Extracting hashtags from text: Flattening in Query.jl

Hi everyone! I’m currently trying to use extract hashtags from text. While I’ve figured out a working solution, I can’t shake the feeling there’s a more elegant solution. I’m used to the Tidyverse in R, which is why I’m using Queryverse/Query.jl.

In the end, each hashtag should be in its own row (“unnesting” in tidyverse). Here’s what I’ve got so far:

using Queryverse

df = DataFrame(text = ["This is the #best #thing #ever", "I #love #Julia"])

df_tags = df |>
@mutate(matches = collect(eachmatch(r"#[\wÄäÖöÜüß]+", _.text))) |>
@mutate(tags = map(x -> x.match, _.matches)) |>
@select(-:matches) |>
DataFrame

df_tags = flatten(df_tags, :tags)

These are my questions:

  1. Is there a way to combine the two @mutate statements into one? In R, this was a single line: mutate(tags = str_extract_all(text, '#[\\wÄäÖöÜüß]+')) %>%
  2. Is there a way to integrate the flattening into the piping sequence? I have tried something like @map(x -> flatten(x, :tags), _) or @map(flatten(_, :tags)), but neither work. In general words: How do I apply a non-Query.jl function to the whole dataframe?

I’d be really glad if anyone could help me get a better understanding of Julia.

I can’t comment on the Queryverse stuff but as for the regex I believe doing r"#\p{L}+" would pick up a hash followed by any unicode characters. Unless the only non ascii characters allowed are ÄäÖöÜüß?

1 Like

I don’t use Queryverse, but I guess you could put the flatten call in there by making another anonymous function out of it like |> x -> flatten(x, :tags).

With regard to the @mutate calls, you can get your matches directly with [x.match for x in eachmatch(r"#\p{L}+", _.text)], instead of collecting first and then extracting. If you come from R you might not know this list comprehension syntax yet.

Finally, this is how I would write this, just plain DataFrames.jl plus another helper package called Chain.jl, which allows to use any function in the pipe without making anonymous functions first (no matter whether the piped thing is the first, second, etc. argument), and without needing the |> symbol.

using DataFrames
using Chain


df = DataFrame(text = ["This is the #best #thing #ever", "I #love #Julia"])

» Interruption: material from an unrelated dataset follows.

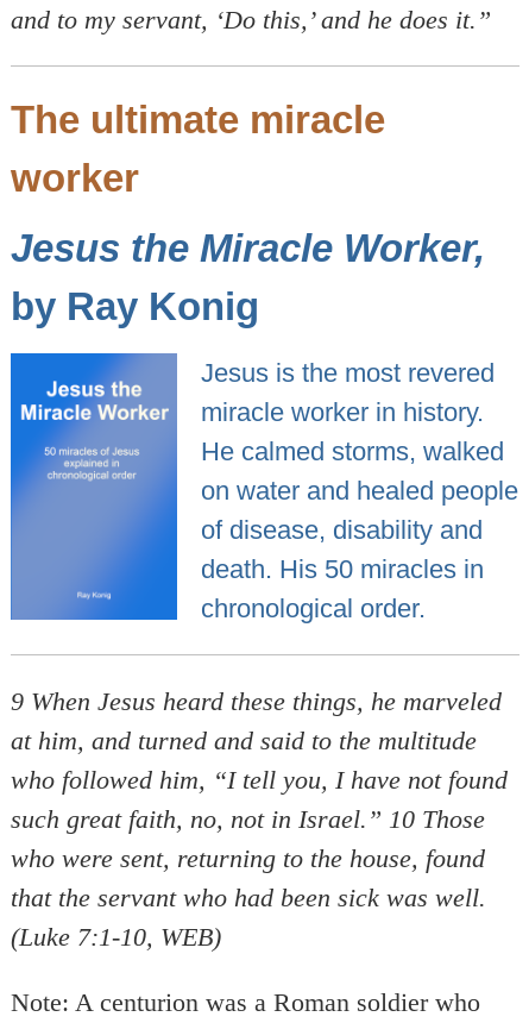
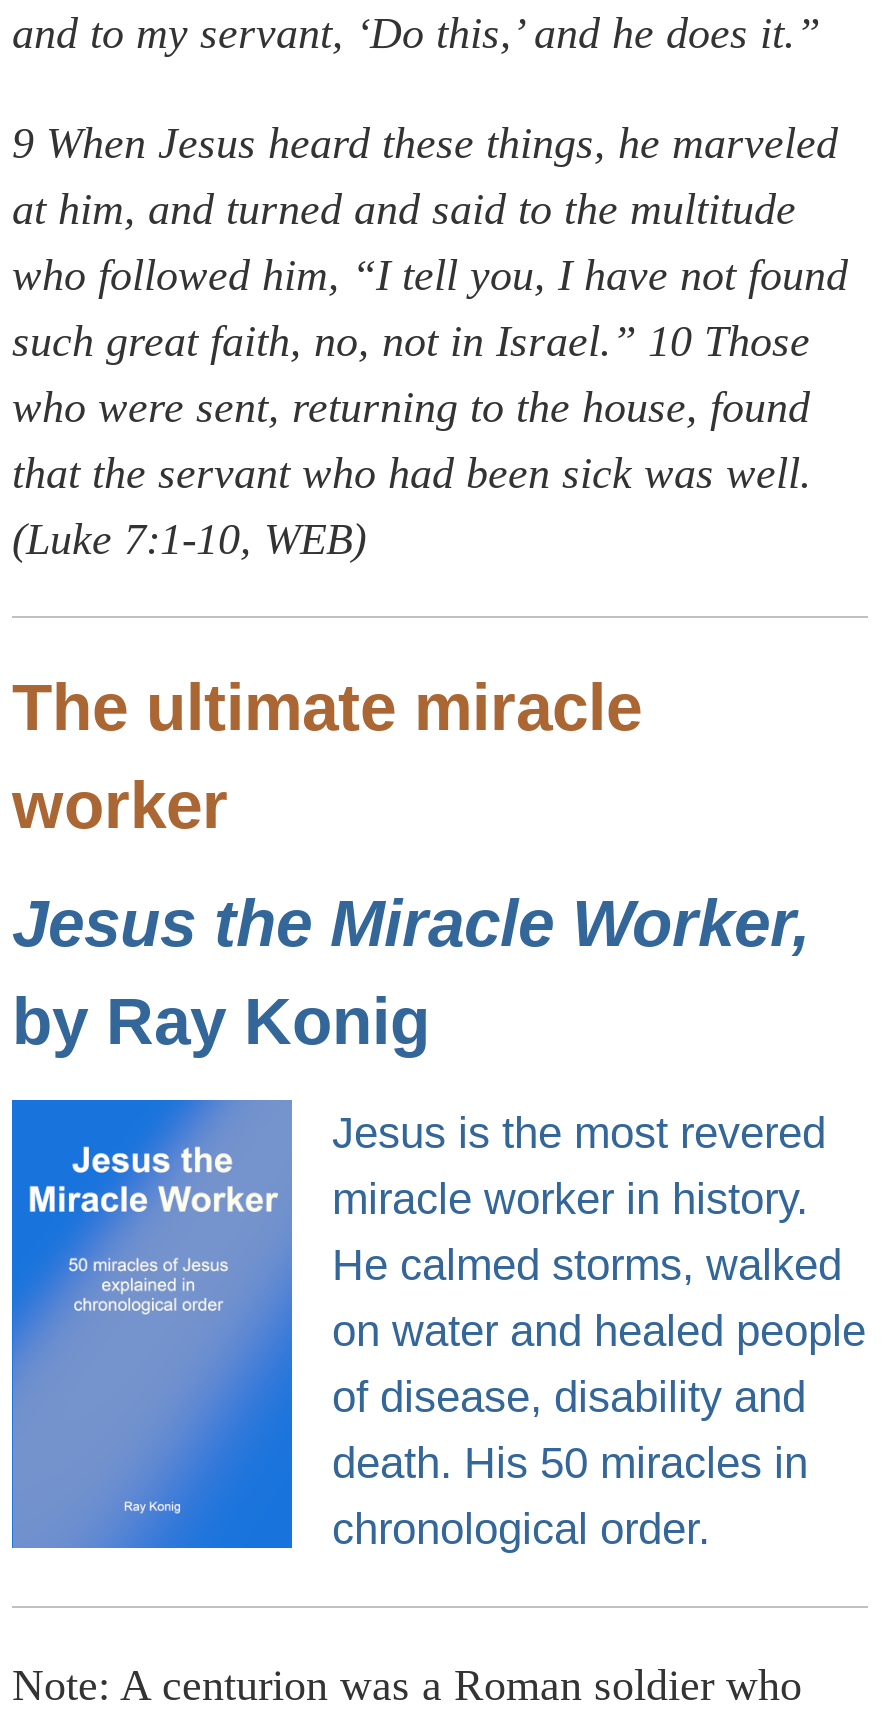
moved [11,97,518,623] -> [12,670,866,1554]: [image] | The ultimate miracle | worker | ... | death. His 50 miracles in | chronological order.
moved [11,686,508,952] -> [12,118,848,564]: 9 When Jesus heard these things, he marveled | at him, and turned and said to the multitude | who followed him, “I tell you, I have not found | such great faith, no, not in Israel.” 10 Those | who were sent, returning to the house, found | that the servant who had been sick was well. | (Luke 7:1-10, WEB)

get_tags(s) = [x.match for x in eachmatch(r"#\p{L}+", s)]

@chain df begin
    transform(:text => ByRow(get_tags) => :tags)
    flatten(:tags)
end
1 Like

Hi everyone!

Excuse the late reply, it just took some time for me to play around with the code. Thank you both for your input—I’d never seen that \p{L} syntax before and it’ll be very useful in the future.

Experimenting with your code @jules I discovered DataFramesMeta.jl, which gives me a familiar grammar coming from R and, from what I’ve gathered, better integrates with the wider Julia ecosystem compared to Queryverse.jl. Splitting the eachmatch into its own function is a great tip and I’ll have a closer look at the list comprehension syntax.

This is what I ended up with, for reference:

using DataFrames
using DataFramesMeta

df = DataFrame(text = ["This is the #best #thing #ever", "I #love #Julia"])

get_tags(s) = [x.match for x in eachmatch(r"#\p{L}+", s)]

df_tags = @linq df |>
transform(tags = get_tags.(:text)) |>
flatten(:tags)

Thanks again!

1 Like